• _TASK OBJECTIVE_: Begin at the first line of the records below and, please, give each line again exactly until the line with "tax: 121.23 -> 123.70" is included.

[Start of Attachment]

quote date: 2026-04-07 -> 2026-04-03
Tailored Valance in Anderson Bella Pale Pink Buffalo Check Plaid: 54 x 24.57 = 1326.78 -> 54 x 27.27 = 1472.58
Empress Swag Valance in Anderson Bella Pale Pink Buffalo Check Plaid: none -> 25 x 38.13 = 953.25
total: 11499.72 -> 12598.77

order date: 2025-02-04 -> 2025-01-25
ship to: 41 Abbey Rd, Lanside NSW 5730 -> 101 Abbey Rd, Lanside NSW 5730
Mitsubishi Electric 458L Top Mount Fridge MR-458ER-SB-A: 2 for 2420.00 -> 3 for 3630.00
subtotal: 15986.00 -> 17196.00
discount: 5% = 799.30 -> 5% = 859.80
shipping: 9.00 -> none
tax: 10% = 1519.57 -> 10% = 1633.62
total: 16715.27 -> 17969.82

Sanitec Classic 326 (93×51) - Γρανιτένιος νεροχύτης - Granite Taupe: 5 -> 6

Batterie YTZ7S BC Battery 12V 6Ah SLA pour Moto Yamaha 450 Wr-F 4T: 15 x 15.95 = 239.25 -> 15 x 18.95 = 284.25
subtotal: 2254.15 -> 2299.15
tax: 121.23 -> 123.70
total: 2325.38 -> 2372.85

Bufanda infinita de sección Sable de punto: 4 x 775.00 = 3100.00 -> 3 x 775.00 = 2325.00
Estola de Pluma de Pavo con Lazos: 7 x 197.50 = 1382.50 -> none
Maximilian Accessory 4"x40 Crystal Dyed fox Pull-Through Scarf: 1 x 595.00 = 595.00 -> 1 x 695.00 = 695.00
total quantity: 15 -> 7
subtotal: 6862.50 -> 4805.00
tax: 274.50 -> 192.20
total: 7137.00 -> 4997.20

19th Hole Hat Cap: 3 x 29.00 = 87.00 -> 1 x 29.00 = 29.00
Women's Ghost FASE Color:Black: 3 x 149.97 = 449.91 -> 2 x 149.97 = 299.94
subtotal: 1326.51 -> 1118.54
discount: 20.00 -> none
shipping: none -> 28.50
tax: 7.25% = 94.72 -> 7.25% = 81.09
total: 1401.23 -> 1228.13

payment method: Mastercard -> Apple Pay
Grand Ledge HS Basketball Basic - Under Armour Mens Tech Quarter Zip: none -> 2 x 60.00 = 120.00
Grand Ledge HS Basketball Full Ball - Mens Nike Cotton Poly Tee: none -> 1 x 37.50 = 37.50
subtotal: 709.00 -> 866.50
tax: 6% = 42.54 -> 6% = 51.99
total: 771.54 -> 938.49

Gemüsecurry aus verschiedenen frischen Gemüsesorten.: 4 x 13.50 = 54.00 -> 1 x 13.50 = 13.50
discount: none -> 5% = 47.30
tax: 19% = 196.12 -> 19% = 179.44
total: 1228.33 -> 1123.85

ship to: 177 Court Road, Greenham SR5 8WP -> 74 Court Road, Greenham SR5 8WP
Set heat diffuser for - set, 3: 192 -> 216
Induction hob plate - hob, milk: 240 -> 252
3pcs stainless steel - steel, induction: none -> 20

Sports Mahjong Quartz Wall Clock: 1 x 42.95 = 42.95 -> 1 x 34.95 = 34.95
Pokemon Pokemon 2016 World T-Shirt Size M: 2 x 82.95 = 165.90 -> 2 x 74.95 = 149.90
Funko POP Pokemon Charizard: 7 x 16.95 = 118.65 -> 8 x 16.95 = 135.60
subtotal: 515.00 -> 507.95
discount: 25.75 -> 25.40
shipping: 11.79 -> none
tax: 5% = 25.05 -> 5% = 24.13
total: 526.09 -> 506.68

[End of Attachment]

• _EXPECTED OUTPUT_:
quote date: 2026-04-07 -> 2026-04-03
Tailored Valance in Anderson Bella Pale Pink Buffalo Check Plaid: 54 x 24.57 = 1326.78 -> 54 x 27.27 = 1472.58
Empress Swag Valance in Anderson Bella Pale Pink Buffalo Check Plaid: none -> 25 x 38.13 = 953.25
total: 11499.72 -> 12598.77

order date: 2025-02-04 -> 2025-01-25
ship to: 41 Abbey Rd, Lanside NSW 5730 -> 101 Abbey Rd, Lanside NSW 5730
Mitsubishi Electric 458L Top Mount Fridge MR-458ER-SB-A: 2 for 2420.00 -> 3 for 3630.00
subtotal: 15986.00 -> 17196.00
discount: 5% = 799.30 -> 5% = 859.80
shipping: 9.00 -> none
tax: 10% = 1519.57 -> 10% = 1633.62
total: 16715.27 -> 17969.82

Sanitec Classic 326 (93×51) - Γρανιτένιος νεροχύτης - Granite Taupe: 5 -> 6

Batterie YTZ7S BC Battery 12V 6Ah SLA pour Moto Yamaha 450 Wr-F 4T: 15 x 15.95 = 239.25 -> 15 x 18.95 = 284.25
subtotal: 2254.15 -> 2299.15
tax: 121.23 -> 123.70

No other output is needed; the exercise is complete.